Until now, this is the best Residual Network tutorial I have found. As constructive feedback, I would like you to dive more deeply into how shape mismatches are handled because that part is not at par with the rest of the highly intuitive explanations of various things happening in a ResNet.
Excellent class! I watched many videos before I came to this video and none explained the concept of residual networks as clearly as you did. Greetings from México!
Wow This explanation is amazing. So clear! I saw some videos about resNets but none of them describes what skip connections mean inside, what is their inside structure and working logic. But your explanation gives me much more. You explained the way of thinking and inside structure and advantages. Wow!
This is such a clean and helpful video! Thank you very much! The only thing I still don't know is during the propagation, we now have two sets of gradients for each block? One for going through the layers, one for going around the layers, then how do we know which one to use to update the weights and bias?
Good question. For any given weight (or bias), its partial derivative expresses how it affects the loss along *all* paths. That means we have to use both the around- and through-paths to calculate the gradient. Luckily, this is easy to compute because the way to combine those paths is just to add up their contributions!
Thanks for nice explanation But I have one query, in part 16:00 where you said "each output neuron get input from every neuron across the depth of previous layer", here doesn't that make each output depth neuron same??
@csprof, By consistently including the original information alongside the features obtained from each residual block, are we inadvertently constraining our ResNet model to closely adhere to the input data, possibly leading to a form of over-memorization?
Thank you very much. I am not sure yet how residual block lead to faster gradient passing when the gradient has to go through both paths please? It means as I understand that this adds more overhead to compute the gradient. Please correct me if I am wrong. Also can you please add more how 1x1 reduce the depth or make a video please if possible? For example, I am not sure how the entire depth say of size 255 gives output to one neuron.
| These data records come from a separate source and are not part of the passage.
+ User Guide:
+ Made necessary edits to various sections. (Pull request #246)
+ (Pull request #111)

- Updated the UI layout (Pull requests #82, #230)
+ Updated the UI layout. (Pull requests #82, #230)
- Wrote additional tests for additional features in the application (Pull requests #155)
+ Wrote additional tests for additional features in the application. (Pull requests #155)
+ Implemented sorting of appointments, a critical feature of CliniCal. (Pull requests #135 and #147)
You're right that the residual connections mean more-complicated gradient calculations, which are therefore slower to compute for one pass. The sense in which it's faster is that it takes fewer training iterations for the network to learn something useful, because each update is more informative. Another way to think about it is that the function you're trying to learn with a residual architecture is simpler, so your random starting point is a lot more likely to be in a place where gradient descent can make rapid downhill progress. For the second part of your question, whenever we have 2D convolutions applied to a 3D tensor (whether the third dimension is color channels in the initial image, or different outputs from a preceding convolutional layer) we generally have a connection from *every* input along that third dimension to each of the neurons. If you do 1x1 convolution, each neuron gets input from a 1x1 patch in the first two dimensions, so the *only* thing it's doing is computing some function over all the third-dimension inputs. And then by choosing how many output channels you want, you can change the size on that dimension. For example, say that you have a 20x20x3 image. If you use 1x1 convolution with 8 output channels, then each neuron will get input from a 1x1x3 sub-image, but you'll have 8 different functions computed on that same patch, resulting in a 20x20x8 output.
Isn't this similar to RNNs where subsets of data is used for each epoch & in residual network, a block of layers is injected with fresh signal, much like boosting.
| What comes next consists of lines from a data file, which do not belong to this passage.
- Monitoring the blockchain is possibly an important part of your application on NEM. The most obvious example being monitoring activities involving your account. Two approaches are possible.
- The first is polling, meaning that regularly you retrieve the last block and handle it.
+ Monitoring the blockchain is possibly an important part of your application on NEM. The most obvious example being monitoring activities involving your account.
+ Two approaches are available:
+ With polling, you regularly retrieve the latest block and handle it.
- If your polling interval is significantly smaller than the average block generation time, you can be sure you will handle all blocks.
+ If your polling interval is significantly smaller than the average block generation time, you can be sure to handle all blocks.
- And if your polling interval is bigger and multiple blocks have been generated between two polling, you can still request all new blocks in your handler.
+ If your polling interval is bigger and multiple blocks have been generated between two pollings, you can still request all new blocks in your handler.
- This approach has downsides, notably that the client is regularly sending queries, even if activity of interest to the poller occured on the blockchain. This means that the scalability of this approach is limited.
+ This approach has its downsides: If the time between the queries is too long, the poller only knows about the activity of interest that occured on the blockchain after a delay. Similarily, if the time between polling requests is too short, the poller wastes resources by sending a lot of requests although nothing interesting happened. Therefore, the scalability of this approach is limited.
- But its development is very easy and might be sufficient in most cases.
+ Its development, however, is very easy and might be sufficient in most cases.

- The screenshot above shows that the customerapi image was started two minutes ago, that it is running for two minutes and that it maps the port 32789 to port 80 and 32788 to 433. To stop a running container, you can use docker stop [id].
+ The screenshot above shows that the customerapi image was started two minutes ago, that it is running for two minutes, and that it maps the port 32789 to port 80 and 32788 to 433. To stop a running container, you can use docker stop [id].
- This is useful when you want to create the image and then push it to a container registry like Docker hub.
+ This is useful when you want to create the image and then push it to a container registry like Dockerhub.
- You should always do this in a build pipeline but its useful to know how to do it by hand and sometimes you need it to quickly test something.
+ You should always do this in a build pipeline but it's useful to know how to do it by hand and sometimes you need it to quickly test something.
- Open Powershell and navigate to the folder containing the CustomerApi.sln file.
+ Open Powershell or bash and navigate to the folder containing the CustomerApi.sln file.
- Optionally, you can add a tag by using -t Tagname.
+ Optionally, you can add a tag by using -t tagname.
I would recommend you to read the official paper "Deep Residual Learning for Image Recognition". I found explanations there pretty clear + there are videos on youtube explaining this paper.
I can't remember the last time I commented on a youtube video as it was much too long ago, but I just had to because your videos on deeplearning are CRIMINALLY underrated. I have yet to find another resource that explains ResNet so intuitively as you break down each concepts to laymen terms and you take your time explaining them. You have an amazing way of explaining concepts and I sincerely hope your videos get all the recognition they deserve!
This is so true!
i have seen a lot of online lectures but you are the best for two reasons, the way you speak is not monotonous which give time to comprehend and process what your are explaining, and the second is the effort put in video editing to speed up when writing things down on board which doesn't break the flow of the lecture. Liked your video. Thanks🙂!
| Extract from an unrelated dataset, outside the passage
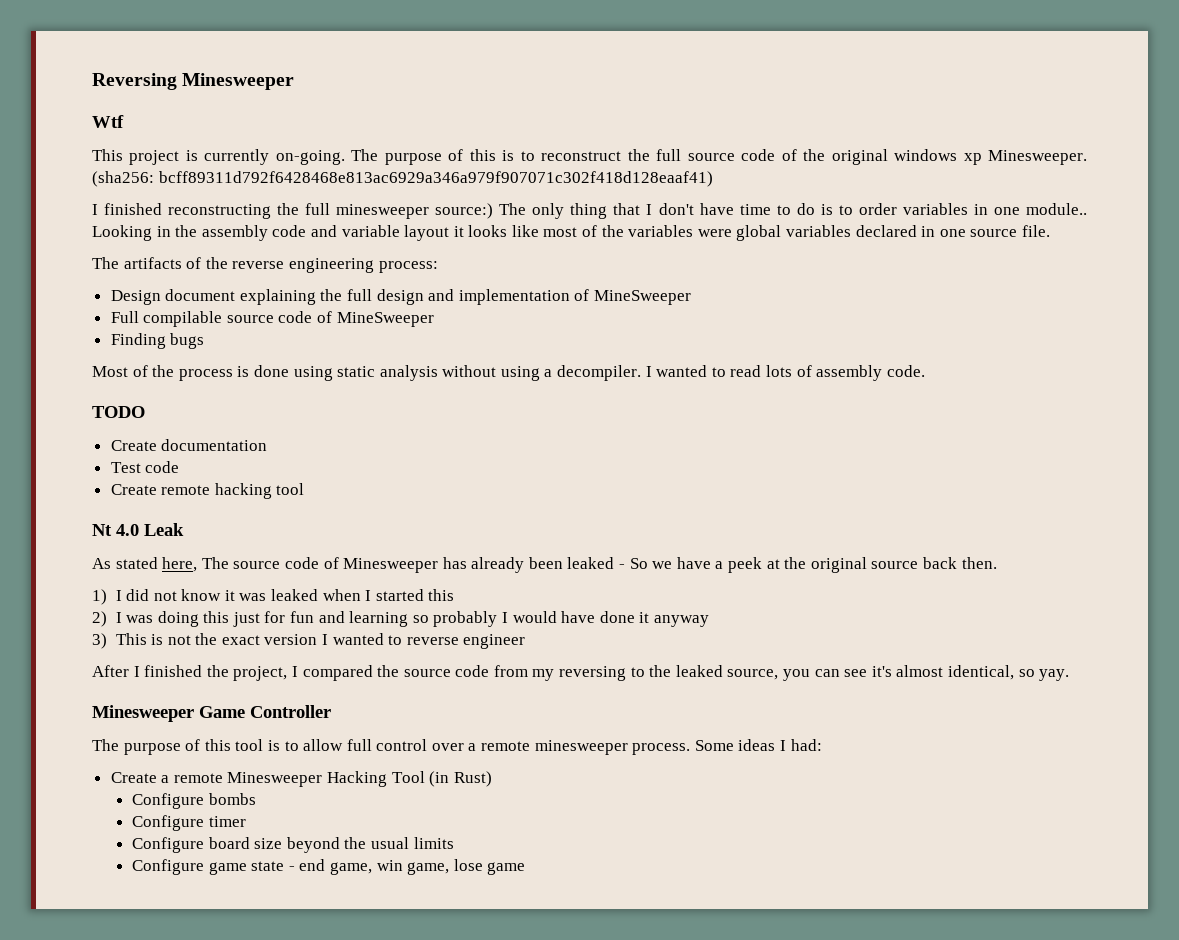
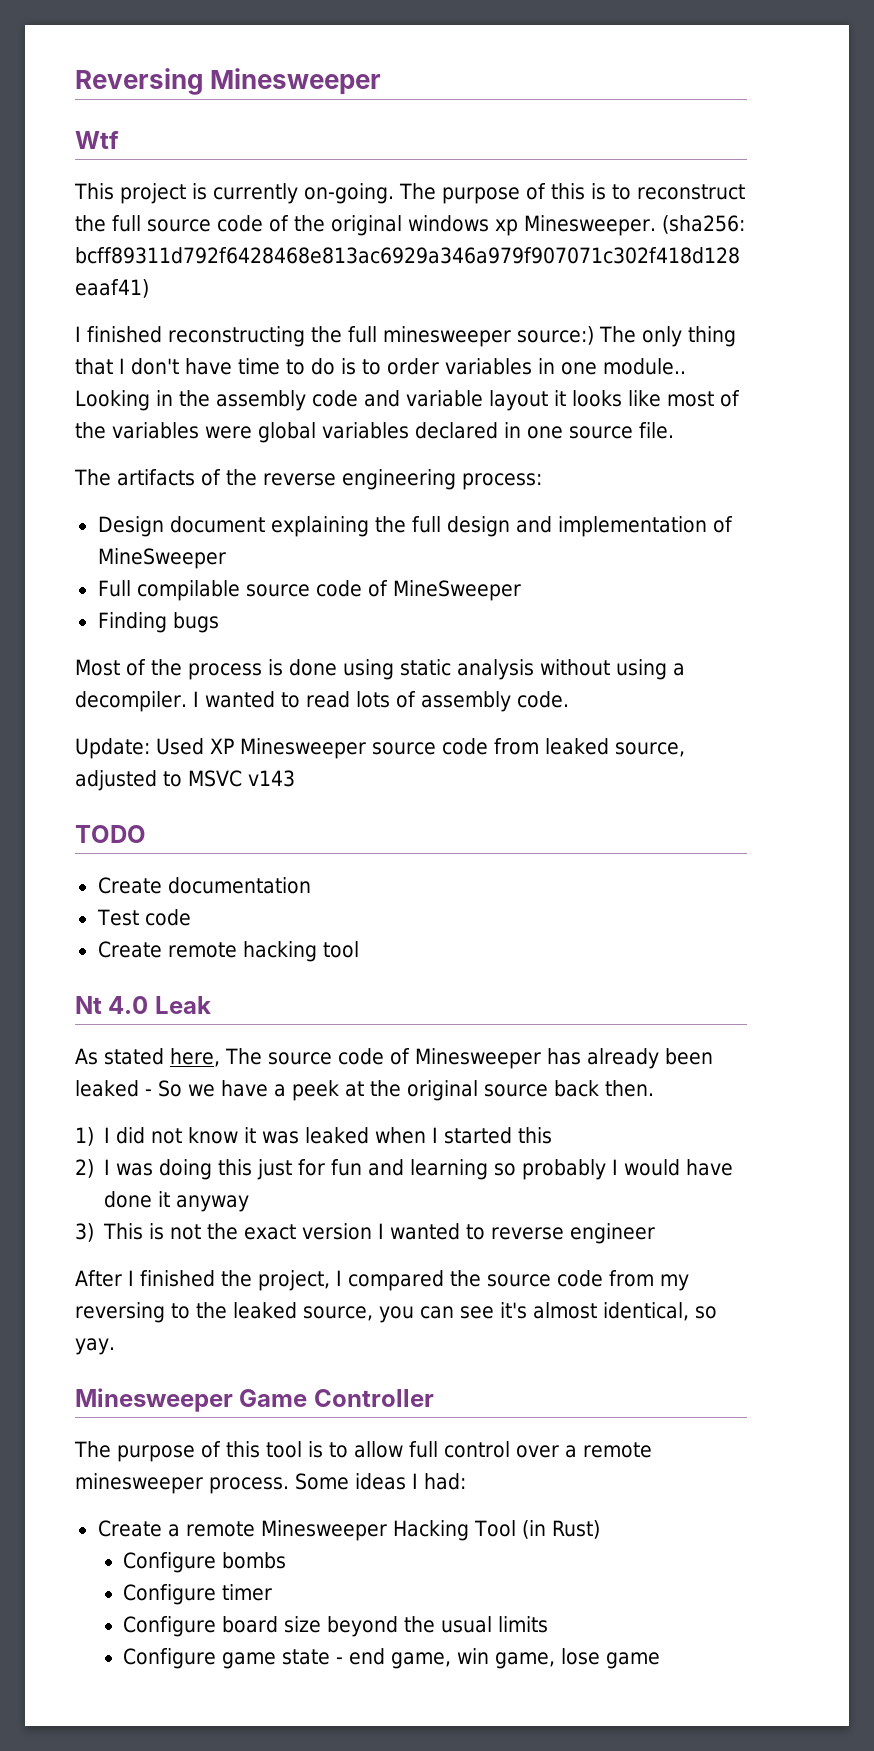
+ Update: Used XP Minesweeper source code from leaked source, adjusted to MSVC v143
very very very good explanation. almost all explanations on this forget about the influence of random weights on the forward propagation and focus solely on the backward gradient multiplication. which is why i never understood why you needed to feed forward the input. thanks a lot
ResNets are tricky to conceptualise as there are many nuances to consider. Dr Bryce, you have done a great job here offering such a brilliant explanation that is both logical and easy to follow. You definitely have a gift of explaining complex ideas. Thank you!
Thank you professor. The best explanation, he includes influence of random weights on forward propagation.
This is the clearest video that I've ever seen which explains the resnet for a layman, while at the same time conveying all the very important and relevant information related to resnet - I couldn't understand the paper - but with this video finally understood it - thanks a lot Professor Bryce - hope you create more such videos on deep learning
I am writing a thesis on content-based image retrieval and I had to understand the ResNet architecture in-depth and by far this is the most transparent explanation ever!!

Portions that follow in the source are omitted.